How frequent should clusters change?

I am running a cluster of 3 eventstore nodes (3.0.1) and notice in the log that there are a lot of messages about clusters changing (approx 150 over a 10 hour period) - see below for an example

Is this normal and something we can safely ignore or should I be looking for an underlying cause?

What are your timeouts etc set to and what is your running environment? By default they are set reasonably low and small latency spikes in networking can cause nodes to report being dead especially in cloud circumstances. Normally it would just resolve itself as you see.

Thanks for the quick response!

I am currently using default values

GOSSIP INTERVAL MS: 1000 ()

GOSSIP ALLOWED DIFFERENCE MS: 60000 ()

GOSSIP TIMEOUT MS: 500 ()

The cluster is on the same subnet on virtual servers. On that basis I would expect the cluster to be reasonably stable. Whats the downside of extending these?

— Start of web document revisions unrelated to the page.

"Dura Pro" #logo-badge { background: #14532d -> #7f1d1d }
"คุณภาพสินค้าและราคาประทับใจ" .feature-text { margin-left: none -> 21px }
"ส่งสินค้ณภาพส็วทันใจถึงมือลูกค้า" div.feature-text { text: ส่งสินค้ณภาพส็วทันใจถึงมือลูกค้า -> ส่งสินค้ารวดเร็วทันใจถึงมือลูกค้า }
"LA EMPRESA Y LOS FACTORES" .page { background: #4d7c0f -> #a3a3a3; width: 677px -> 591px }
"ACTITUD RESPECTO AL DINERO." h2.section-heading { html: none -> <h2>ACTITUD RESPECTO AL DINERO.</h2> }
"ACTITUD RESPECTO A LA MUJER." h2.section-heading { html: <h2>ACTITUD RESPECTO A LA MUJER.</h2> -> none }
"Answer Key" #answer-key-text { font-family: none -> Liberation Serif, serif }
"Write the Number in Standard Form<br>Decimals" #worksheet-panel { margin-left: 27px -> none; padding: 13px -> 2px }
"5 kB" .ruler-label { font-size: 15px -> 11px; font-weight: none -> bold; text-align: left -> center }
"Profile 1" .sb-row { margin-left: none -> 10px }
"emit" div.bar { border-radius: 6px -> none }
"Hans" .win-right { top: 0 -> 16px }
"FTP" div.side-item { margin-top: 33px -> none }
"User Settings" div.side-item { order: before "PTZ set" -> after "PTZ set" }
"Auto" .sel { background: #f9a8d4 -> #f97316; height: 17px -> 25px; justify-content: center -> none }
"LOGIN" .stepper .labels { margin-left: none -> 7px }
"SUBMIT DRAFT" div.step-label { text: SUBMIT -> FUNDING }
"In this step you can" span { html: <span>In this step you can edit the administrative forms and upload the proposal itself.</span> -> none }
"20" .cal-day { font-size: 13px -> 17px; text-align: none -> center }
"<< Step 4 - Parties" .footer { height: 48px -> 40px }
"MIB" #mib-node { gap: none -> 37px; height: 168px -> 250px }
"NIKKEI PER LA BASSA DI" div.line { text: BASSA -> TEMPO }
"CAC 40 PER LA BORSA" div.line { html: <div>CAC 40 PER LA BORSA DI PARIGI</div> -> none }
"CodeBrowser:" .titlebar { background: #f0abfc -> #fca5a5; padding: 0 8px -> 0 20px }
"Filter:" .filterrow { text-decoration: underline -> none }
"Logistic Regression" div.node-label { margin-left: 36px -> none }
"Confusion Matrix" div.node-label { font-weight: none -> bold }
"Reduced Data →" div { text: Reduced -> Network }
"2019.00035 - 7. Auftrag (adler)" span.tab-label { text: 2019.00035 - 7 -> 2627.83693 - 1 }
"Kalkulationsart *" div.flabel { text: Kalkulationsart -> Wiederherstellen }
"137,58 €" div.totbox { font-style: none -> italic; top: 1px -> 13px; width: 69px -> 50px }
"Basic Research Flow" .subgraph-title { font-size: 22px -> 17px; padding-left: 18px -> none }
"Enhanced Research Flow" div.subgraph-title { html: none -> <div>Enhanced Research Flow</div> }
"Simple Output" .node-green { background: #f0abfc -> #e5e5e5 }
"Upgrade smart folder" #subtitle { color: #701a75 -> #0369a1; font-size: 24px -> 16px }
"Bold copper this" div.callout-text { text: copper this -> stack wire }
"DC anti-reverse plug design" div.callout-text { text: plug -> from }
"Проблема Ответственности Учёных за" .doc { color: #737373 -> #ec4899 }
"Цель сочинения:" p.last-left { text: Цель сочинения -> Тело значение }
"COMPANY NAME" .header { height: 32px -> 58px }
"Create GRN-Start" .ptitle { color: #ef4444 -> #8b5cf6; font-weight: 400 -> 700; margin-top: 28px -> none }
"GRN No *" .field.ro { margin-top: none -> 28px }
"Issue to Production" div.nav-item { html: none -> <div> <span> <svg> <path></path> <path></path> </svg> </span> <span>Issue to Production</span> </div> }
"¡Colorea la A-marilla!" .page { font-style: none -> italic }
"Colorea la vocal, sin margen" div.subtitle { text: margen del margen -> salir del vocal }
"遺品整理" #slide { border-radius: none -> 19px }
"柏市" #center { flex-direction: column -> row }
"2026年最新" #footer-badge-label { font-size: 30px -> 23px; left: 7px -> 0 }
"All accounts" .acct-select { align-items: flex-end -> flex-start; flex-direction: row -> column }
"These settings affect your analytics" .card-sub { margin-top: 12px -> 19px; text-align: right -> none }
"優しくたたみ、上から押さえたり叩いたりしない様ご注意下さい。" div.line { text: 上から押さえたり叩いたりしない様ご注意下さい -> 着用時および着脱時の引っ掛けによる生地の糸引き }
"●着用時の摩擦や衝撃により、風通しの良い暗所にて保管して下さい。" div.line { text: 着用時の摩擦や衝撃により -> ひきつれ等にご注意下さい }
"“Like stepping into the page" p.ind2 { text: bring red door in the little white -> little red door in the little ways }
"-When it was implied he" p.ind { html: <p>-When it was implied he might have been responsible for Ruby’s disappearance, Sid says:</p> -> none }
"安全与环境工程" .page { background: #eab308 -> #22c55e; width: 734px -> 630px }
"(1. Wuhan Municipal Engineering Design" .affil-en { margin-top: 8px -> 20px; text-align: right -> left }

500ms is quite short though especially on virtual servers where who
knows wtf may be interfering with things. Remember this is happening
once per second based on your config. so 100-150 / day is actually not
very many as a % (also remember each server is doing this once per
second so likely multiply by 3, you didn't state if it was
100/day/server or 100/day total).

The other thing to look at is the heartbeat timeouts on internal tcp
connections e.g. replication protocol. This can can also cause a
"think server is dead".

Changing these parameters in general though only affects in the case a
server is actually dead how long it takes to detect it and start
changing the cluster layout. In the case you gave it was a slave so it
didn't matter. For most systems whether this kind of automated
failover takes 600ms or 6000ms doesn't make much difference (clients
will retry anyways so it will just appear as a latency spike). If you
are very concerned about failover times the most important thing is
stable predictable runtime environments and connectivity. This rules
out most cloud systems and probably much virtualization (shared
resources get spiked by something else).